Second of all, you’re reading way too fucking much into what I just said. I’m not treating them like a fucking study. Third of all, being likeable or genuinely liking them isn’t the issue. I do genuinely like them and can get along just fine. I just don’t know how to talk to them or start a conversation in general. You’re acting like I want to use them as some fucking guinea pigs in my master plan or some shit. All I said is that it would be nice to have some straight male friends 🤷♂️
Overanalyzing? I was just being direct with my advice, no hostility was intended. You said you “barely know how to interact with them” but now you’re saying you “can get along just fine?” Nobody is trying to police who you can and can’t be friends with. Do you make a habit of taking offense to mere suggestions? Maybe that’s why you don’t have straight guy friends
Okay clearly you don’t fucking know what overanalyzing is, and it shows. I said I would like to have more straight friends, I give you a simple explanation, and you act like it’s some big deal. I’m not “taking offense.” I’m expressing my frustration with your condescending ass tone?? Like I already said, I can get along with straight guys fine once I’m actually talking to them. I just struggle with initiating it. Meaning I can be likeable to straight guys.

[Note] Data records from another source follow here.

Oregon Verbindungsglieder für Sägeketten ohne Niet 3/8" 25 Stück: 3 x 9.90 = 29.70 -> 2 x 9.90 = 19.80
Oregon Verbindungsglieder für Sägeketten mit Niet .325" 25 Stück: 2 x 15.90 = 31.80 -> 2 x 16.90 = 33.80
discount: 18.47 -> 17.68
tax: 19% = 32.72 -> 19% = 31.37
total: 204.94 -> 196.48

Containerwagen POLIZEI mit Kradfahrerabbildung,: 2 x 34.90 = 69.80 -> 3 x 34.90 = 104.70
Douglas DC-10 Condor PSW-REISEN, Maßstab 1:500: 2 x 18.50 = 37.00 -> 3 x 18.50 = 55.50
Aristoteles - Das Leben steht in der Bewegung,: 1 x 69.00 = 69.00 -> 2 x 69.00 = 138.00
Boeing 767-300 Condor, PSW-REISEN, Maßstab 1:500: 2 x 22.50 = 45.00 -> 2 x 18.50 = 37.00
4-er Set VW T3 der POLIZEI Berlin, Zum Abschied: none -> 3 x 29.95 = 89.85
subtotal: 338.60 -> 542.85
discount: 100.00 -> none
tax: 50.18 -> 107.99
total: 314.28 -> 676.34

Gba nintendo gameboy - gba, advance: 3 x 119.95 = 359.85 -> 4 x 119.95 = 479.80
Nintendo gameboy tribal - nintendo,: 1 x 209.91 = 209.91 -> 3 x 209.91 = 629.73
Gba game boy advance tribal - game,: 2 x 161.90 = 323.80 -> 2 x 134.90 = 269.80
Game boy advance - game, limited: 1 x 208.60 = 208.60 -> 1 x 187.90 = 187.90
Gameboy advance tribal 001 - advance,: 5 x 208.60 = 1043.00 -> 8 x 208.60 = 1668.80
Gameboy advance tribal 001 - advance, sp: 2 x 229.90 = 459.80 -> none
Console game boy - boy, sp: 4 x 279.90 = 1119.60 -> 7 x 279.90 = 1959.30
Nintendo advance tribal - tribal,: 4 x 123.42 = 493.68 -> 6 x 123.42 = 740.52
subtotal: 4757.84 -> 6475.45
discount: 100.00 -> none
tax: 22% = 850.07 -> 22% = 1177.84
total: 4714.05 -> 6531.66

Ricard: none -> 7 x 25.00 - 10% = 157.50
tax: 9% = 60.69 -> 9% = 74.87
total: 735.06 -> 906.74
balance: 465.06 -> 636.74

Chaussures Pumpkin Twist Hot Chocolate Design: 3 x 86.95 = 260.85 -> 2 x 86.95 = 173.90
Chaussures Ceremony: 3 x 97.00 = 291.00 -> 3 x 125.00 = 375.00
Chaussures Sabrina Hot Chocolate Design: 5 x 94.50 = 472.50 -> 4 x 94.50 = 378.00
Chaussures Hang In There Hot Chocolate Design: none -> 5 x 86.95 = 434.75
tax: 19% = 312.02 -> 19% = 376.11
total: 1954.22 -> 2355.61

Be so fucking for real right now, you cannot tell me that “You aren't on a safari, this isn't a field study. You aren't there to take surveys.” is NOT fucking condescending, when would you ever tell someone that in a normal fucking conversation? Also, “Maybe that’s why you don’t have straight guy friends” is both dismissive and condescending. I do have straight guy friends, I just said I would like to have more. You think you’re being direct but you’re just being patronizing.
You weren’t “pointing it out”, you were just being a patronizing asshole with a condescending ass tone. Wanting to have more straight male friends isn’t ridiculous, it’s called being self-aware. I’m acknowledging a social-gap in my life and wanting to broaden my circle. It’s something a lot of people do, because believe it or not, people tend to befriend others similar to them, which is exactly why it’s important to branch out.
Of course a straight man is trying to tell me that noticing other people’s demographics is ridiculous. It’s easy to say when you’ve never had to think about it. Queer people struggle just to exist, to feel safe and understood in spaces that weren’t built with us in mind, so we HAVE to be aware. Being aware of that isn’t ridiculous, it’s self-awareness. It’s knowing the reality of the world we live in.
I honestly don’t give a fuck how you made friends with a singular gay guy. Obviously people make friends with others because they like them because that’s how friendship works. But what’s the reason people want friends in the first place? BECAUSE THEY WANT MORE FRIENDS AND MORE PEOPEL TO CONNECT WITH.